How I got here
Stories on how people found your way to the Gatineau Hills written by Chelsea writer Phil Jenkins.
The following article first appeared in "The Low Down to Hull and Back News" in the April 04, 2018 issue. Reprinted with permission.
Expo 67 paves the way to a life in the forest
By Phil Jenkins
The year 1967 was a Canadian party, with party central at Expo 67 in Montreal. Among the millions who attended Expo, there was a 25-year-old Venezuelan woman, Elena Whyte. There as part of a delegation from Venezuela, and already able to speak English (her father had once been employed by the United Nations), Elena was drawn to this politically stable, dictator-free, egalitarian country that had four seasons.
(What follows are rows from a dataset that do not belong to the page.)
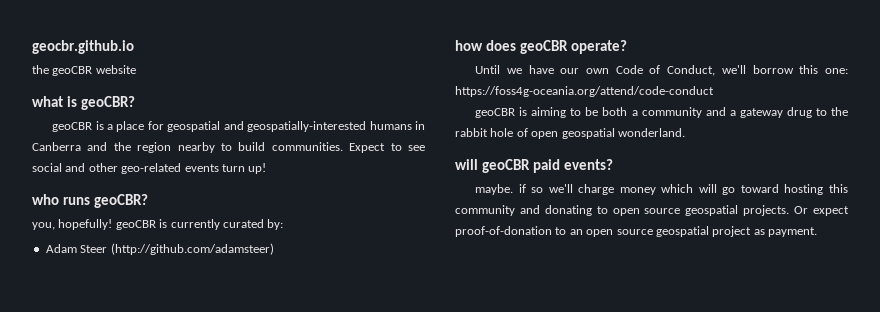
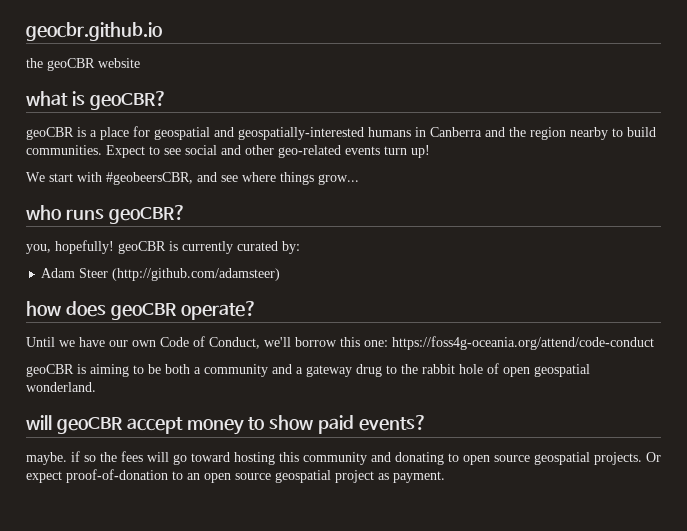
+ We start with #geobeersCBR, and see where things grow...
- will geoCBR paid events?
+ will geoCBR accept money to show paid events?
- maybe. if so we'll charge money which will go toward hosting this community and donating to open source geospatial projects.
+ maybe. if so the fees will go toward hosting this community and donating to open source geospatial projects.

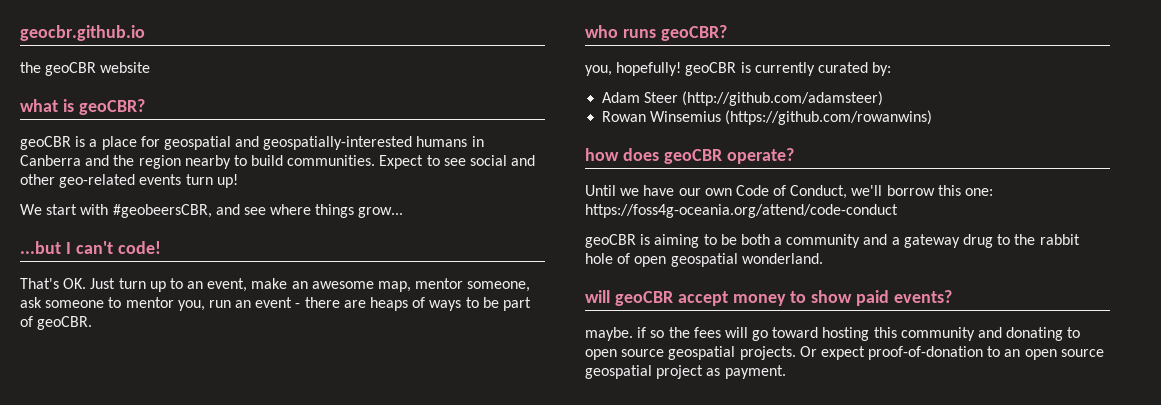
+ ...but I can't code!
+ That's OK. Just turn up to an event, make an awesome map, mentor someone, ask someone to mentor you, run an event - there are heaps of ways to be part of geoCBR.
+ Rowan Winsemius (https://github.com/rowanwins)

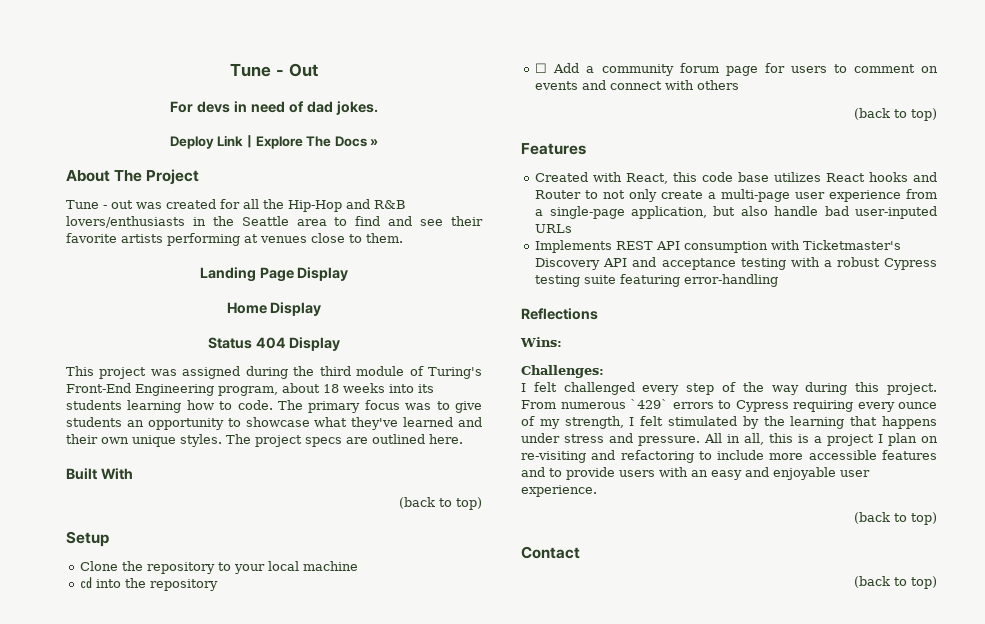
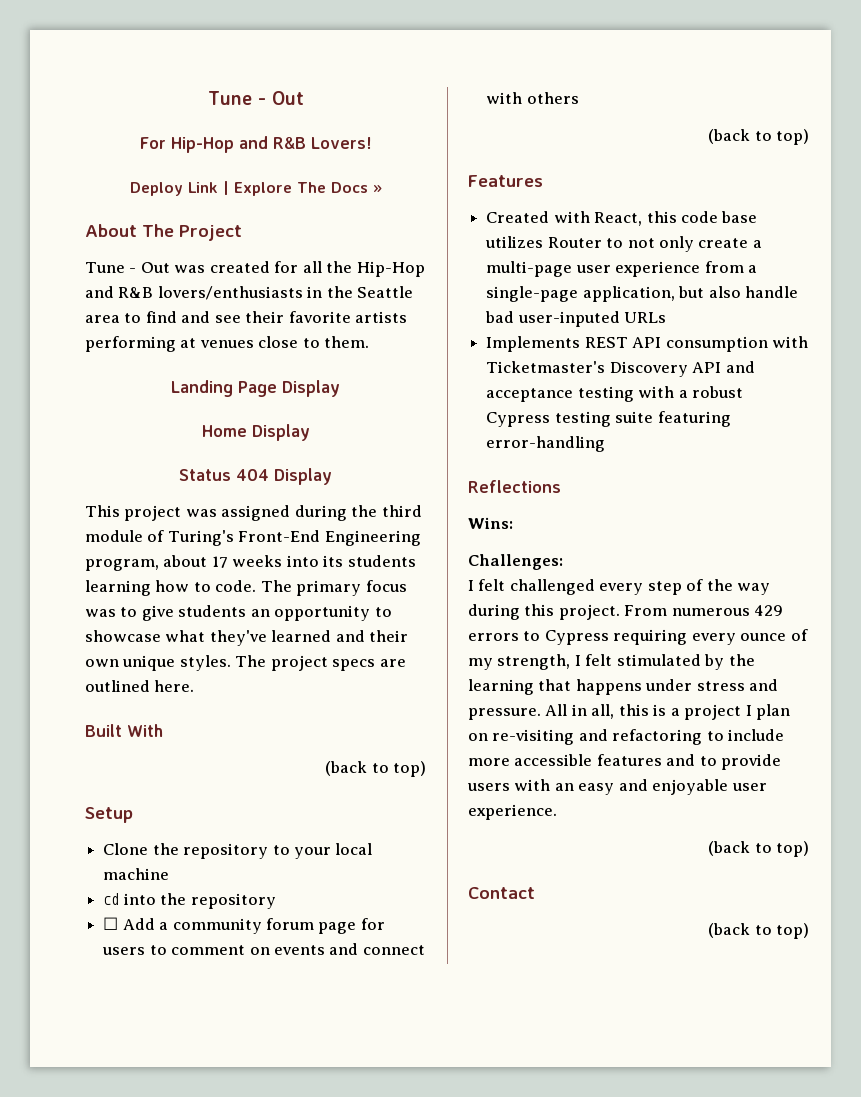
- For devs in need of dad jokes.
+ For Hip-Hop and R&B Lovers!
- Tune - out was created for all the Hip-Hop and R&B lovers/enthusiasts in the Seattle area to find and see their favorite artists performing at venues close to them.
+ Tune - Out was created for all the Hip-Hop and R&B lovers/enthusiasts in the Seattle area to find and see their favorite artists performing at venues close to them.
- This project was assigned during the third module of Turing's Front-End Engineering program, about 18 weeks into its students learning how to code.
+ This project was assigned during the third module of Turing's Front-End Engineering program, about 17 weeks into its students learning how to code.
- Created with React, this code base utilizes React hooks and Router to not only create a multi-page user experience from a single-page application, but also handle bad user-inputed URLs
+ Created with React, this code base utilizes Router to not only create a multi-page user experience from a single-page application, but also handle bad user-inputed URLs
- From numerous `429` errors to Cypress requiring every ounce of my strength, I felt stimulated by the learning that happens under stress and pressure.
+ From numerous 429 errors to Cypress requiring every ounce of my strength, I felt stimulated by the learning that happens under stress and pressure.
With her mind set on returning to Canada, Elena landed a scholarship to study here. She chose Carleton University and flew north with her children on Jan. 15, 1968 to start a new life. At Dorval airport, even as she wondered if the cold would kill her, she saw out of the windows a completely white world and admired the determination and competence of these northerners as they coped with snow. Her husband joined her and found a job at the Venezuelan Embassy in Ottawa.
So the next phase of her much-travelled life - which has included several childhood bouts of exile in various Latin American countries due to her father's unionist endeavours - was spent in the leafy lanes of New Edinburgh, studying sociology at Carleton, and raising a family. Then there was another move, from husband one to husband two. A professor at Carleton, he had built a log cabin in the beautiful Meech Creek valley (may it never change). "I remember going into the woods with a copy of 'The Hobbit' he had given me, and reading it beside a babbling brook. I felt at peace in the northern forest. I was a newly blessed citizen of this wide-open country. I was home."
Not quite. When the properties owned by Meech Creek Valley residents were expropriated to make way for a zoo that never came to life (phew), the cabin was de- and then re-constructed in Fairville, near Low, making for an abrasive commute. A little while later, the marriage went south, and Elena, with no desire to leave the forest for the city, requested, in lieu of money, a piece of land in what the locals call Tulip Valley. Once a part of the Cross sawmills, it had a river view and a fine set of trees. She built a small shed on the lot with bunk beds, hung a telephone box in a tree so she could continue her work as a travel agent, and set out over the course of the summer, using her construction training, to build a passive solar house. "The first night we slept there, I heard a clomp, clomp outside," she said. Stepping out into the moonlight, she saw a moose go serenely by. The moose visit was taken as a sort of welcome wagon from Mother Nature.
With the assistance of the well-known builder and advocate Louis Gagné, Elena went on to build, in 1987, another house on the lot - a straw bale gatehouse which is still occupied 30 years later. Now in her 70s, Elena is a long-standing Wakefield Grannie and recently made a move into the village. The forest is only a few feet away.